Walker v. Board of Trustees, Regional Transp., 98-B-2585.

Decision Date13 December 1999
Docket NumberNo. 98-B-2585.,98-B-2585.
PartiesEllsworth WALKER, Virgil Salazar, and Charles Gayles, Plaintiffs, v. BOARD OF TRUSTEES, REGIONAL TRANSPORTATION DISTRICT and Amalgamated Transit Union Division 1001 Pension Fund Trust; Regional Transportation District and Amalgamated Transit Union Division 1001 Pension Fund Trust; Rosemarie Snyder; Michael Rucker; Gregg Fisher; Lloyd Mack; Larry Sorget; Earl Nichol, Trustees, Defendants.
CourtU.S. District Court — District of Colorado

Robert L. Liebross, Denver, CO, for Plaintiffs.

Timothy J. Parsons, Dean C. Heizer, Morgan A. Word, Gorsuch, Kirgis, LLP, Denver, CO, for Defendants.

MEMORANDUM OPINION AND ORDER

BABCOCK, District Judge.

Defendants move pursuant to Rules 12(b)(1), and 12(b)(6) to dismiss plaintiff's first, second, and third claims, and part of the fourth. Defendants also move pursuant to Rule 12(c) for judgment on the pleadings with respect to the same claims. The motions are adequately briefed and oral argument will not materially aid their resolution. For the reasons set forth below, I grant in part and deny in part defendants' motion to dismiss. I also dismiss Plaintiffs' claim brought under the Colorado Constitution. Jurisdiction exists under 28 U.S.C. § 1331.

I.

As a result of collective bargaining, the Regional Transportation District (RTD) and Amalgamated Transit Union Local 1001, the union representing RTD's hourly workers (Union), created the Amalgamated Transit Union Division 1001 Pension Fund Trust (Trust). The Trust "holds assets of the [Amalgamated Transit Union Division 1001 Pension (Pension Plan)] and pays pension benefits due under the [Pension] Plan." Amended Complaint at para. 5. The Pension Plan "is primarily funded by contributions from RTD." Id. at para. 15. The collective bargaining agreement also created a trust agreement that provides for a Board of Trustees (Board) to administer the Pension Plan.
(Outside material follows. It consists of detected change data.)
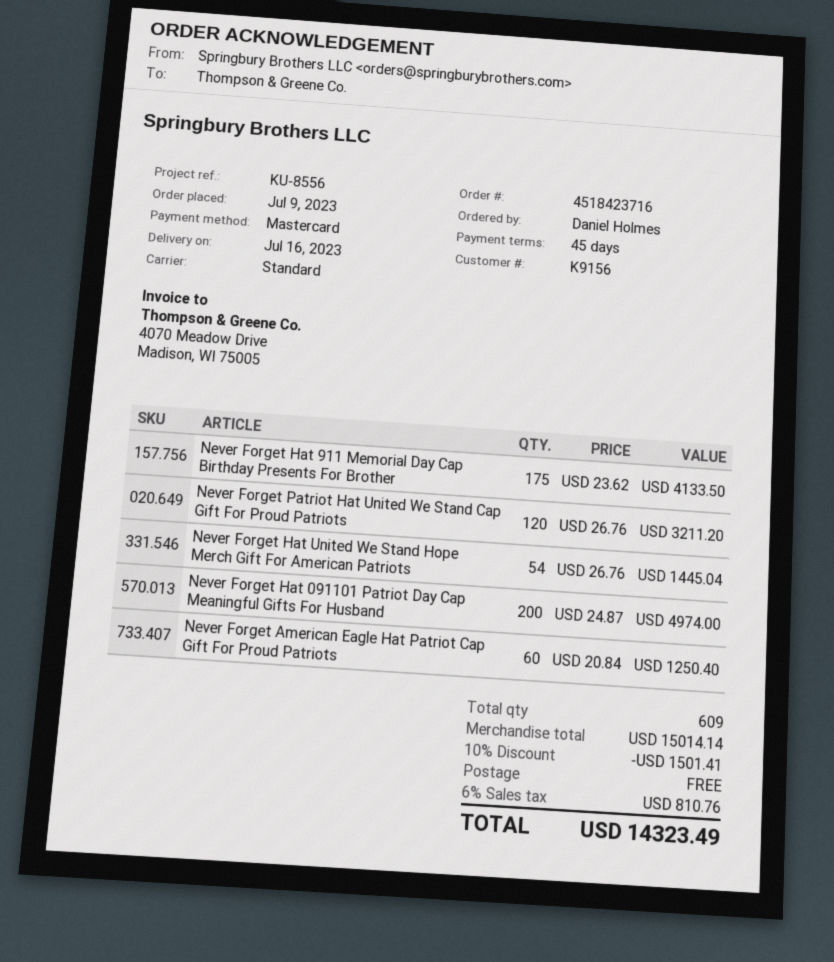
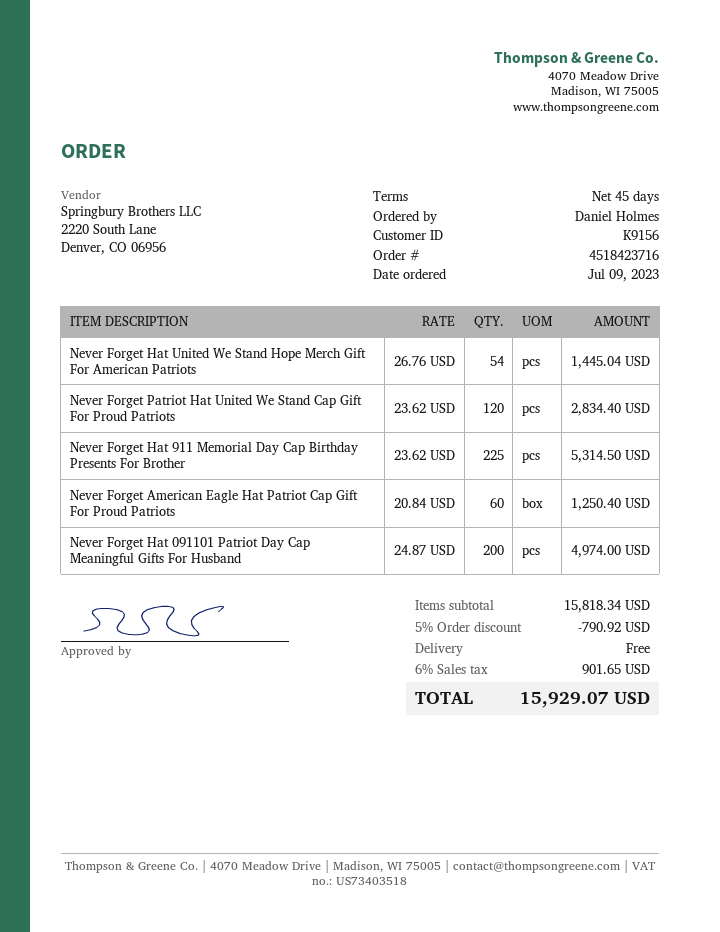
Never Forget Hat 911 Memorial Day Cap Birthday Presents For Brother: 175 x 23.62 = 4133.50 -> 225 x 23.62 = 5314.50
Never Forget Patriot Hat United We Stand Cap Gift For Proud Patriots: 120 x 26.76 = 3211.20 -> 120 x 23.62 = 2834.40
subtotal: 15014.14 -> 15818.34
discount: 10% = 1501.41 -> 5% = 790.92
tax: 6% = 810.76 -> 6% = 901.65
total: 14323.49 -> 15929.07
The Board is staffed by an equal number of individuals appointed by RTD and the union, and possesses the authority to amend, and fiduciary responsibility with respect to, the Pension Plan. Id. at paras. 4, 15.

RTD employed Plaintiffs "for many years" prior to their respective retirements. Since retirement, Plaintiffs have received payouts from the Pension Plan. On September 30, 1997, the individual Defendants acting in their capacities as members of the Board amended the Pension Plan, and applied the amendment retroactively resulting in a decrease in the amounts disbursed to Plaintiffs on a monthly basis.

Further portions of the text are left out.